▶ Saved data entries
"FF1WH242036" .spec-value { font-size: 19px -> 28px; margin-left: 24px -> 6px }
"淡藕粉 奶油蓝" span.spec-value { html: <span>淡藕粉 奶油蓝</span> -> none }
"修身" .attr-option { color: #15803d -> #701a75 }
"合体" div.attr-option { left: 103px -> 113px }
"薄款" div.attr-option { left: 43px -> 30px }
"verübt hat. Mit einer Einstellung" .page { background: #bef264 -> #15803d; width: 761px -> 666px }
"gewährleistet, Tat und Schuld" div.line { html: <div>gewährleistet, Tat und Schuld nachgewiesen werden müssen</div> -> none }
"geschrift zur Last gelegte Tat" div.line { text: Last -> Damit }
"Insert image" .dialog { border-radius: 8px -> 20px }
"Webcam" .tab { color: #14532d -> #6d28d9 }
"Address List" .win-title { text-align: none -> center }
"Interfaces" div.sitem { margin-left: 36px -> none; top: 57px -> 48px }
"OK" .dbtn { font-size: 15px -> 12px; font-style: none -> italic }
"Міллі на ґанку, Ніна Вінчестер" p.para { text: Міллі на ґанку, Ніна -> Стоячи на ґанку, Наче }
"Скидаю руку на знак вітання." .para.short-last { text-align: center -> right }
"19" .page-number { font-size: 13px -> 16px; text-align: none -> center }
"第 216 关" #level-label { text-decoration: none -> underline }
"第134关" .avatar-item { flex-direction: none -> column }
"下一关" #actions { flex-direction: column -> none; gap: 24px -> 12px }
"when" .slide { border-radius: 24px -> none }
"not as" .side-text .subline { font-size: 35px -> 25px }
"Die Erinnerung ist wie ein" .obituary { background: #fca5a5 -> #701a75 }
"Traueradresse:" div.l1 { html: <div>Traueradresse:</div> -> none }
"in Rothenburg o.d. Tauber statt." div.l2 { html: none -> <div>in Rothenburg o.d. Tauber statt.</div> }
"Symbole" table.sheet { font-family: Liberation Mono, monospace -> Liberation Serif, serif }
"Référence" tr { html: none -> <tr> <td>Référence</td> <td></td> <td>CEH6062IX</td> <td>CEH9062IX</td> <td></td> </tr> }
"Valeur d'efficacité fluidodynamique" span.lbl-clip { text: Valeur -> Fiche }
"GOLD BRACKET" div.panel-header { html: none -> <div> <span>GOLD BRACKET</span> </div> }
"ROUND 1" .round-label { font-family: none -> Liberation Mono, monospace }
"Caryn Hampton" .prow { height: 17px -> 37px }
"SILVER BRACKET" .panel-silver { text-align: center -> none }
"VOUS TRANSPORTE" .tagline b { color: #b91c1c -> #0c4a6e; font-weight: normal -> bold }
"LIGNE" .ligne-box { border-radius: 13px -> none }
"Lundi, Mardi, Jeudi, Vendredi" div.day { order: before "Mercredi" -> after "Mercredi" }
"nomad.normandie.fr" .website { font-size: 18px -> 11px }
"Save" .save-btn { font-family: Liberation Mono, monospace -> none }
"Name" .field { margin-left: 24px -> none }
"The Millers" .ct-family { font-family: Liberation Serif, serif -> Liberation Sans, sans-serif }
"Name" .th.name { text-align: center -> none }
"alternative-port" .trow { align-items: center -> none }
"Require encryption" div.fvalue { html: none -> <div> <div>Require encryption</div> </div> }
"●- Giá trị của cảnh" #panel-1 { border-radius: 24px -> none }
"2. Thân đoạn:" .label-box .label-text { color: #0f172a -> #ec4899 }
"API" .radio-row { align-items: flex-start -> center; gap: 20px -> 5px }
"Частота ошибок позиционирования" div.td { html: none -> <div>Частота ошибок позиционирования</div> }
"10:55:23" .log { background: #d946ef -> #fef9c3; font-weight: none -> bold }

▶ Work to complete
Copy out every line of the entries where the string "attr" shows up.

▶ Response for this exercise
"修身" .attr-option { color: #15803d -> #701a75 }
"合体" div.attr-option { left: 103px -> 113px }
"薄款" div.attr-option { left: 43px -> 30px }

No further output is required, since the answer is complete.